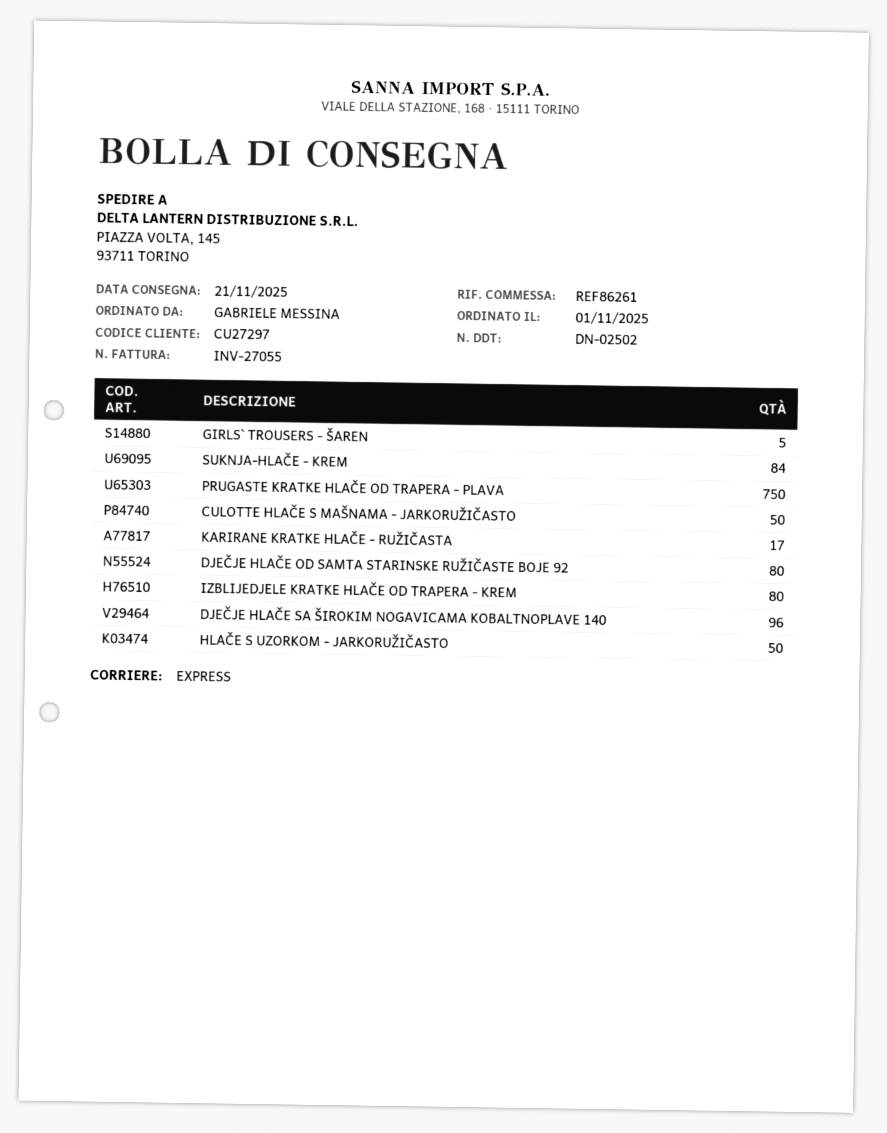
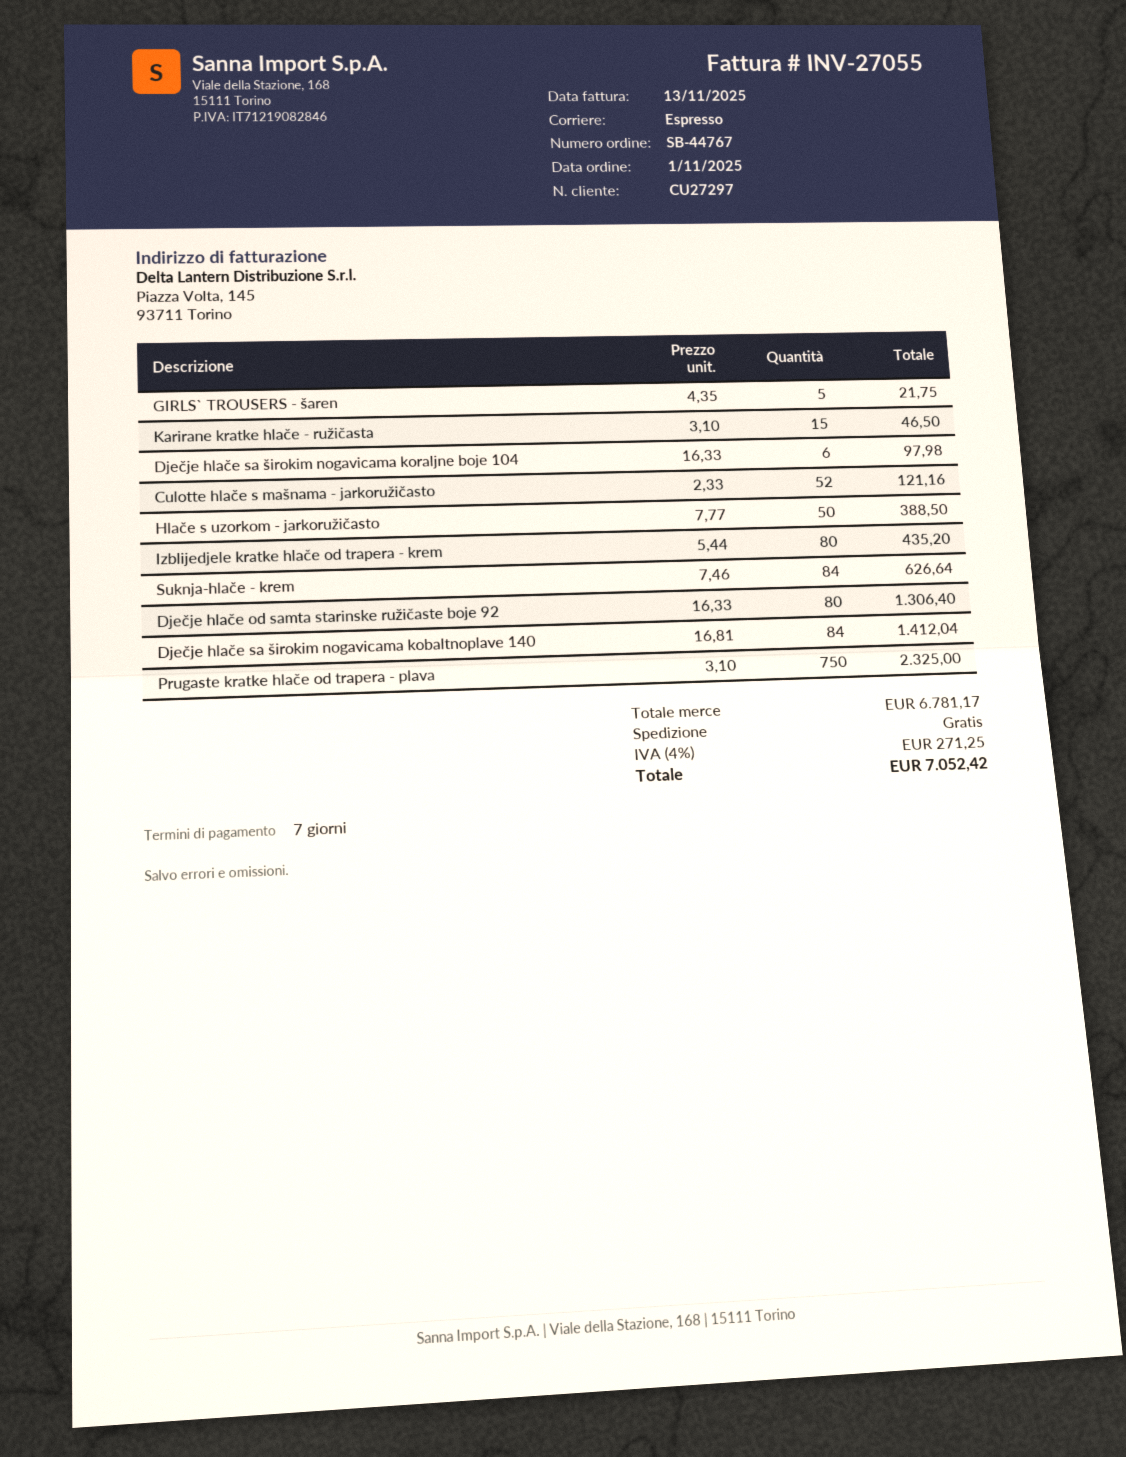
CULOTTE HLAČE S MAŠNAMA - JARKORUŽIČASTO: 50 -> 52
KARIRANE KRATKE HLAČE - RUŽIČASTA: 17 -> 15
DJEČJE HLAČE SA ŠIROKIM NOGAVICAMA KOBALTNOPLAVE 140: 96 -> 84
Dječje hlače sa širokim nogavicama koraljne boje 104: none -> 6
* * *
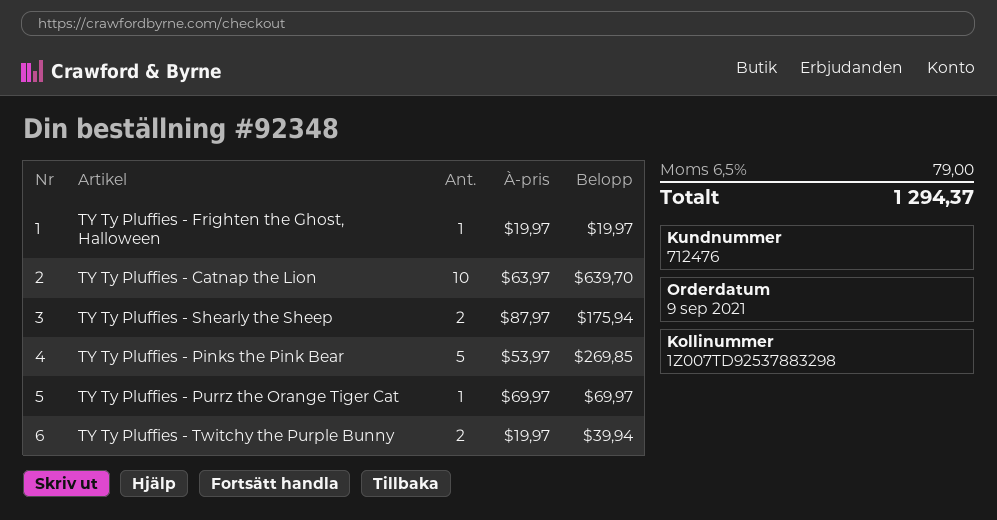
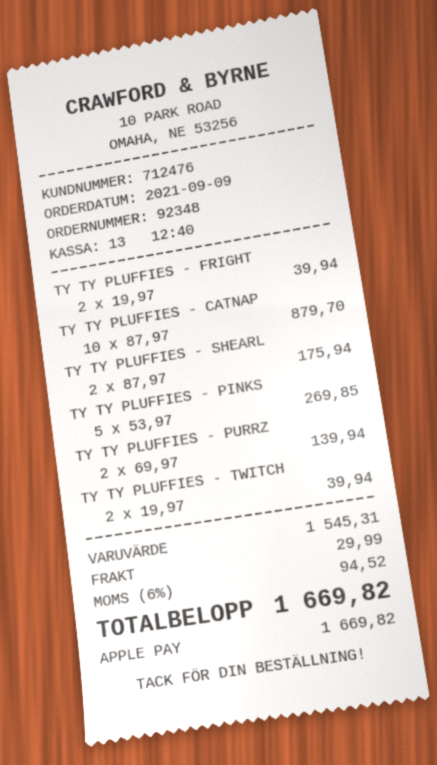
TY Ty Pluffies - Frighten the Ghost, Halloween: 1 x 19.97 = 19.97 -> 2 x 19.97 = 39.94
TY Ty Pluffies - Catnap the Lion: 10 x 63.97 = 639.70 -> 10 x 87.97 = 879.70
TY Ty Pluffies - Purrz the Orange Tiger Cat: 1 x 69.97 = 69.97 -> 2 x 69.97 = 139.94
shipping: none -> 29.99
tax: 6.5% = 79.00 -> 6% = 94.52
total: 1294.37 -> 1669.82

What the task requires: From the line that has "KARIRANE KRATKE HLAČE - RUŽIČASTA: 17 -> 15" through the line that has "Dječje hlače sa širokim nogavicama koraljne", copy every line exactly as it appears above, and leave out all others.

Exercise response:
KARIRANE KRATKE HLAČE - RUŽIČASTA: 17 -> 15
DJEČJE HLAČE SA ŠIROKIM NOGAVICAMA KOBALTNOPLAVE 140: 96 -> 84
Dječje hlače sa širokim nogavicama koraljne boje 104: none -> 6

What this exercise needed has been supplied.